[DATA LISTING — start]
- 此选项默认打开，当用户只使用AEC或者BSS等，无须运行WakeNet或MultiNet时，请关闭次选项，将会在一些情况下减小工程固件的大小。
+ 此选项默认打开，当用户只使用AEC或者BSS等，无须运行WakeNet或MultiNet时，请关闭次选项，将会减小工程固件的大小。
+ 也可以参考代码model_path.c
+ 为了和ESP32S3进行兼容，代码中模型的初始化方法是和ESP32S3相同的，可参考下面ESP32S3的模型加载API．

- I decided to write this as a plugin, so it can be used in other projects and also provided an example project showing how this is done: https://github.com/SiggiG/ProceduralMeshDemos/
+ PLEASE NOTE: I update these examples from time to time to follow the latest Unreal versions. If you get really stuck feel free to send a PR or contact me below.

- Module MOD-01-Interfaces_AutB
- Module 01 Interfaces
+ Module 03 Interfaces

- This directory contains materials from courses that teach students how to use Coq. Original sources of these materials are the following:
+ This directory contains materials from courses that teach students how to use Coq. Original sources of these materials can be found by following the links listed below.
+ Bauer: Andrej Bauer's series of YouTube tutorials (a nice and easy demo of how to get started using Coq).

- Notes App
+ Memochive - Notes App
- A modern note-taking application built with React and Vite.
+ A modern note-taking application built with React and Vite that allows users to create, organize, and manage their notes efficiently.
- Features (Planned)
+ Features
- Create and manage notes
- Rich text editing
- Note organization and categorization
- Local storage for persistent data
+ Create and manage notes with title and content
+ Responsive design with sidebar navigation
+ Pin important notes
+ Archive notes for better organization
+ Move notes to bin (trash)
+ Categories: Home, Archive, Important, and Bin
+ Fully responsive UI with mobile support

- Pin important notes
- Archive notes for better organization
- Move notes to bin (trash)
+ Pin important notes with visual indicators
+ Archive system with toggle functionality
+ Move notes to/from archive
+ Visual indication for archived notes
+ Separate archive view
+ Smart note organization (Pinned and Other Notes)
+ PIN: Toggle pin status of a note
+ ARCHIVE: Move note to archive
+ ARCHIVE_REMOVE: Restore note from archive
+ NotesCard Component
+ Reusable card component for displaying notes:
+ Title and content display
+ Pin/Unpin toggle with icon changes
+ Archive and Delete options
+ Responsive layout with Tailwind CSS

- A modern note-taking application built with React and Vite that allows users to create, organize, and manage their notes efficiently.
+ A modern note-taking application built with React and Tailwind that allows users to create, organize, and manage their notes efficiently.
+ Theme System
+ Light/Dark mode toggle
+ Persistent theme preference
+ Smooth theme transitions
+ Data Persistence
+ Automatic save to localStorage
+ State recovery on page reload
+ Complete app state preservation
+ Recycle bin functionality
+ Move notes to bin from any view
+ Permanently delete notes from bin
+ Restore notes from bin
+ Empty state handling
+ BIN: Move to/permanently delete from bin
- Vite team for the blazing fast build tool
[DATA LISTING — finish]
## ASSIGNMENT
Could you give the records again, exactly as they appear?

## ANSWER TO THIS PROBLEM
- 此选项默认打开，当用户只使用AEC或者BSS等，无须运行WakeNet或MultiNet时，请关闭次选项，将会在一些情况下减小工程固件的大小。
+ 此选项默认打开，当用户只使用AEC或者BSS等，无须运行WakeNet或MultiNet时，请关闭次选项，将会减小工程固件的大小。
+ 也可以参考代码model_path.c
+ 为了和ESP32S3进行兼容，代码中模型的初始化方法是和ESP32S3相同的，可参考下面ESP32S3的模型加载API．

- I decided to write this as a plugin, so it can be used in other projects and also provided an example project showing how this is done: https://github.com/SiggiG/ProceduralMeshDemos/
+ PLEASE NOTE: I update these examples from time to time to follow the latest Unreal versions. If you get really stuck feel free to send a PR or contact me below.

- Module MOD-01-Interfaces_AutB
- Module 01 Interfaces
+ Module 03 Interfaces

- This directory contains materials from courses that teach students how to use Coq. Original sources of these materials are the following:
+ This directory contains materials from courses that teach students how to use Coq. Original sources of these materials can be found by following the links listed below.
+ Bauer: Andrej Bauer's series of YouTube tutorials (a nice and easy demo of how to get started using Coq).

- Notes App
+ Memochive - Notes App
- A modern note-taking application built with React and Vite.
+ A modern note-taking application built with React and Vite that allows users to create, organize, and manage their notes efficiently.
- Features (Planned)
+ Features
- Create and manage notes
- Rich text editing
- Note organization and categorization
- Local storage for persistent data
+ Create and manage notes with title and content
+ Responsive design with sidebar navigation
+ Pin important notes
+ Archive notes for better organization
+ Move notes to bin (trash)
+ Categories: Home, Archive, Important, and Bin
+ Fully responsive UI with mobile support

- Pin important notes
- Archive notes for better organization
- Move notes to bin (trash)
+ Pin important notes with visual indicators
+ Archive system with toggle functionality
+ Move notes to/from archive
+ Visual indication for archived notes
+ Separate archive view
+ Smart note organization (Pinned and Other Notes)
+ PIN: Toggle pin status of a note
+ ARCHIVE: Move note to archive
+ ARCHIVE_REMOVE: Restore note from archive
+ NotesCard Component
+ Reusable card component for displaying notes:
+ Title and content display
+ Pin/Unpin toggle with icon changes
+ Archive and Delete options
+ Responsive layout with Tailwind CSS

- A modern note-taking application built with React and Vite that allows users to create, organize, and manage their notes efficiently.
+ A modern note-taking application built with React and Tailwind that allows users to create, organize, and manage their notes efficiently.
+ Theme System
+ Light/Dark mode toggle
+ Persistent theme preference
+ Smooth theme transitions
+ Data Persistence
+ Automatic save to localStorage
+ State recovery on page reload
+ Complete app state preservation
+ Recycle bin functionality
+ Move notes to bin from any view
+ Permanently delete notes from bin
+ Restore notes from bin
+ Empty state handling
+ BIN: Move to/permanently delete from bin
- Vite team for the blazing fast build tool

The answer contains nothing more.